Simon Ford, a forensic DNA consultant tapped by the defense team to look deeper into how DNA was used during the trial, stated in a sworn declaration that “studies on indirect DNA transfer demonstrate that secondary and tertiary DNA transfer can and in fact, does happen. Thus, Mr. Chanthakoummane’s explanation is scientifically plausible, and indeed, it would be scientifically inaccurate to say the prosecution’s explanation is more plausible.”

The appeal also notes a new understanding of the complexity of analyzing “mixed” DNA samples, or samples that contain genetic material from multiple individuals.

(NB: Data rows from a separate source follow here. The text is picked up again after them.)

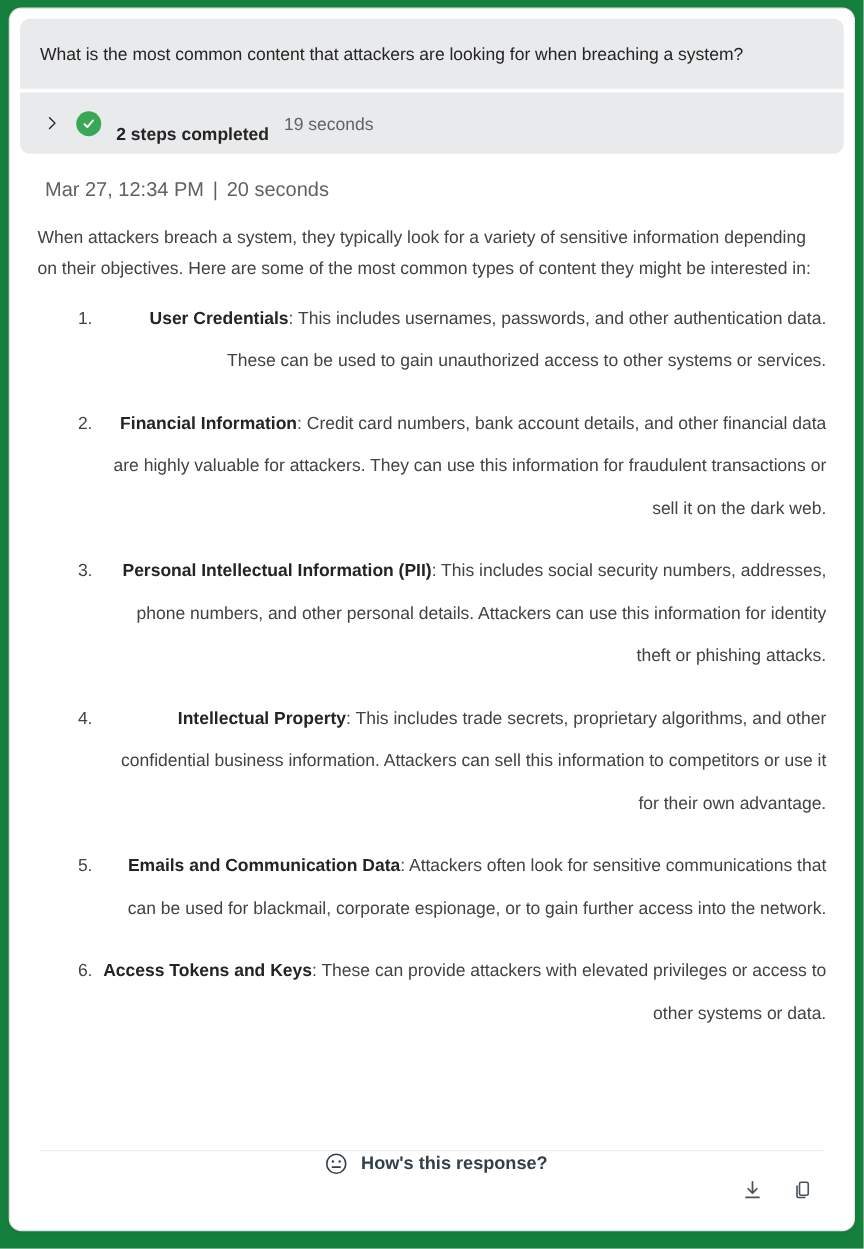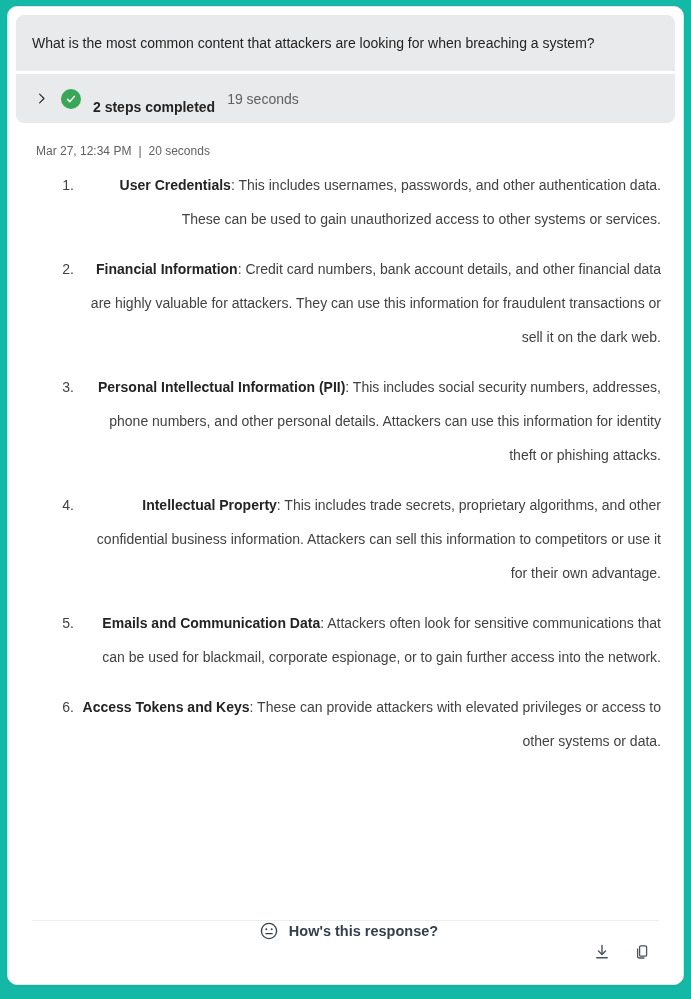--- a/index.html
+++ b/index.html
@@ -4,21 +4,21 @@
 <style>
   * { margin: 0; padding: 0; box-sizing: border-box; }
   html, body {
     width: 691px; height: 999px;
     font-family: "Liberation Sans", "DejaVu Sans", sans-serif;
     background: #eef0f2;
   }
   .page {
     position: relative;
     width: 691px; height: 999px;
-    background: #14b8a6;
+    background: #15803d;
     padding-left: 24px;
   }
   .card {
     position: absolute;
     left: 7px; top: 6px; right: 7px; bottom: 14px;
     background: #ffffff;
     border: 1px solid #e3e5e8;
     border-radius: 10px;
     box-shadow: 0 1px 3px rgba(0,0,0,0.06);
     display: flex;
@@ -53,21 +53,21 @@
     display: inline-flex;
     align-items: center; justify-content: center;
     margin-right: 12px;
     flex: 0 0 auto;
   }
   .steps-label { font-size: 14px; font-weight: bold; color: #242424; margin-top: 16px; }
   .steps-time { font-size: 14px; color: #616161; margin-left: 12px; }
   
   .message { flex: 1 1 auto; padding: 21px 22px 0 22px; overflow: hidden; }
   .meta-row {
-    font-size: 12px;
+    font-size: 16px;
     color: #616161;
     margin-left: 6px;
     display: flex;
     gap: 7px;
     align-items: center;
   }
   .para {
     font-size: 14px;
     line-height: 25px;
     color: #424242;
@@ -150,20 +150,21 @@
       </div>
     </div>
 
     <div class="message">
       <div class="meta-row">
         <span>Mar 27, 12:34 PM</span>
         <span>|</span>
         <span>20 seconds</span>
       </div>
 
+      <p class="para intro">When attackers breach a system, they typically look for a variety of sensitive information depending on their objectives. Here are some of the most common types of content they might be interested in:</p>
 
       <ol class="content-list">
         <li>
           <span class="num">1.</span>
           <span class="item-body"><span class="term">User Credentials</span><span>: This includes usernames, passwords, and other authentication data. These can be used to gain unauthorized access to other systems or services.</span></span>
         </li>
         <li>
           <span class="num">2.</span>
           <span class="item-body"><span class="term">Financial Information</span><span>: Credit card numbers, bank account details, and other financial data are highly valuable for attackers. They can use this information for fraudulent transactions or sell it on the dark web.</span></span>
         </li>

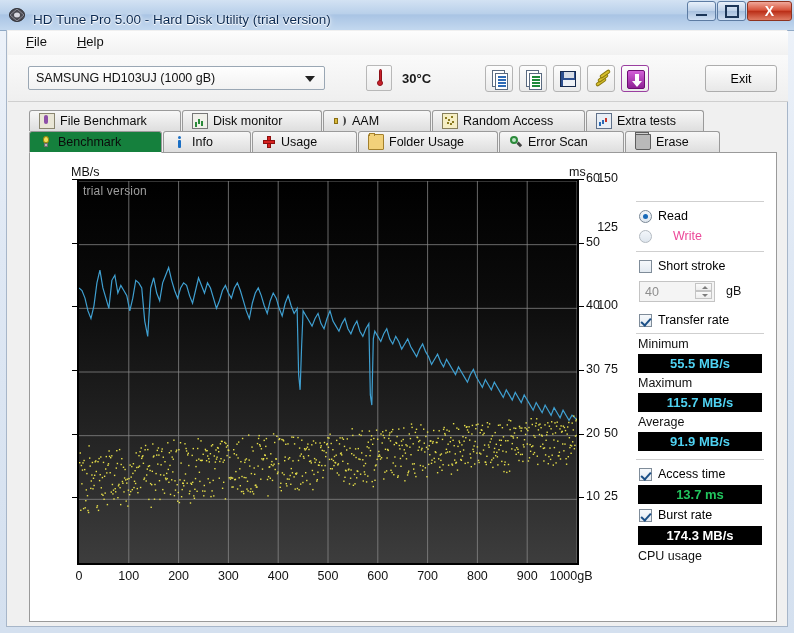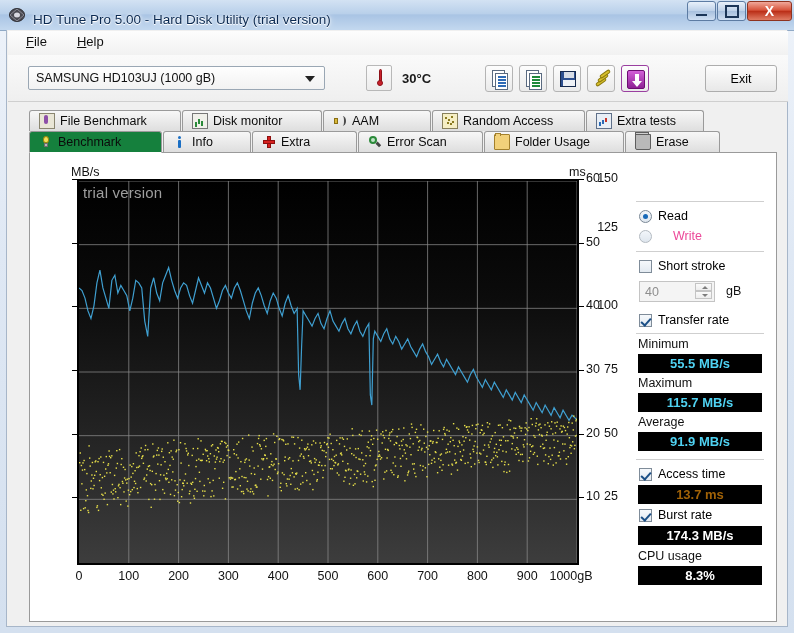--- a/index.html
+++ b/index.html
@@ -160,21 +160,21 @@
   .yl-left{position:absolute;left:33px;top:4px;font-size:12.5px;color:#111;}
   .yl-right{position:absolute;left:531px;top:4px;font-size:12.5px;color:#111;}
   .plot{
     position:absolute;left:41px;top:18px;width:498px;height:382px;
     background:linear-gradient(to bottom,#000000 0%,#0b0b0b 30%,#262626 70%,#3d3d3d 100%);
     border-top:2px solid #000;border-bottom:2px solid #000;
     box-sizing:content-box;overflow:hidden;
   }
   .plot svg{position:absolute;left:0;top:0;}
   .watermark{
-    position:absolute;left:4px;top:3px;font-size:15px;color:#9e9e9e;letter-spacing:0.2px;
+    position:absolute;left:4px;top:3px;font-size:12px;color:#9e9e9e;letter-spacing:0.2px;
   }
   .axis-left-line{position:absolute;left:39px;top:18px;width:2px;height:386px;background:#000;}
   .axis-right-line{position:absolute;left:539px;top:18px;width:2px;height:386px;background:#000;}
   .tick-l{position:absolute;right:0;font-size:12.5px;color:#111;text-align:right;width:30px;}
   .tick-r{position:absolute;left:0;font-size:12.5px;color:#111;width:34px;}
   .tickmark-l{position:absolute;width:5px;height:1px;background:#000;left:34px;}
   .tickmark-r{position:absolute;width:5px;height:1px;background:#000;left:541px;}
   .xtick{position:absolute;top:408px;font-size:12.5px;color:#111;transform:translateX(-50%);white-space:nowrap;}
   
   .side{position:absolute;left:600px;top:4px;width:142px;height:460px;}
@@ -217,21 +217,21 @@
   .spin-btns .up:before{border-bottom:3px solid #7d7d7d;}
   .spin-btns .dn:before{border-top:3px solid #7d7d7d;}
   .gb-label{position:absolute;left:96px;font-size:12.5px;color:#111;}
   .stat-label{position:absolute;left:8px;font-size:12.5px;color:#111;}
   .stat-box{
     position:absolute;left:8px;width:124px;height:19px;background:#000;
     display:flex;align-items:center;justify-content:center;
     font-size:13px;font-weight:bold;box-sizing:border-box;
   }
   .v-cyan{color:#4fd2f2;}
-  .v-yellow{color:#a16207;}
+  .v-yellow{color:#22c55e;}
   .v-white{color:#ffffff;}
 </style>
 </head>
 <body>
 
 <div id="app">
 
   <div class="titlebar">
     <div class="tb-icon">
       <svg width="18" height="18" viewBox="0 0 18 18">
@@ -325,29 +325,29 @@
       <div class="tab active" style="width:133px">
         <span class="ti i-bulb"></span>
         <span>Benchmark</span>
       </div>
       <div class="tab" style="width:88px">
         <span class="ti i-info"></span>
         <span>Info</span>
       </div>
       <div class="tab" style="width:105px">
         <span class="ti i-health"></span>
-        <span>Extra</span>
+        <span>Usage</span>
+      </div>
+      <div class="tab" style="width:140px">
+        <span class="ti i-folder"></span>
+        <span>Folder Usage</span>
       </div>
       <div class="tab" style="width:125px">
         <span class="ti i-scan"></span>
         <span>Error Scan</span>
-      </div>
-      <div class="tab" style="width:140px">
-        <span class="ti i-folder"></span>
-        <span>Folder Usage</span>
       </div>
       <div class="tab" style="width:95px">
         <span class="ti i-erase"></span>
         <span>Erase</span>
       </div>
     </div>
 
     <div class="content">
 
       <div class="chartwrap">
@@ -1386,20 +1386,17 @@
 
         <div class="cb-row" style="top:351px">
           <span class="cb on"></span>
           <span>Burst rate</span>
         </div>
         <div class="stat-box" style="top:369px">
           <span class="v-white">174.3 MB/s</span>
         </div>
 
         <div class="stat-label" style="top:392px">CPU usage</div>
-        <div class="stat-box" style="top:409px">
-          <span class="v-white">8.3%</span>
-        </div>
       </div>
 
     </div>
   </div>
 </div>
 
 </body></html>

That was the case in the DNA sample that led investigators to Chanthakoummane—the swab from Walker’s fingernails showed evidence of her DNA and another person’s. Chanthakoummane and Walker were found to share multiple genetic markers, making analysis of the mixed samples even more difficult, according to Ford. The lab was unable to exclude Chanthakoummane from the sample. At the same time, the jury was told that it was “16.5 billion times” more likely that the DNA was a mixture of Walker’s and Chanthakoummane’s DNA than Walker’s and another person’s. 

“DNA and how it is interpreted changes and has changed since the trial,” said Eric Allen, Chanthakoummane’s lawyer. “Yet another reason to halt this execution.”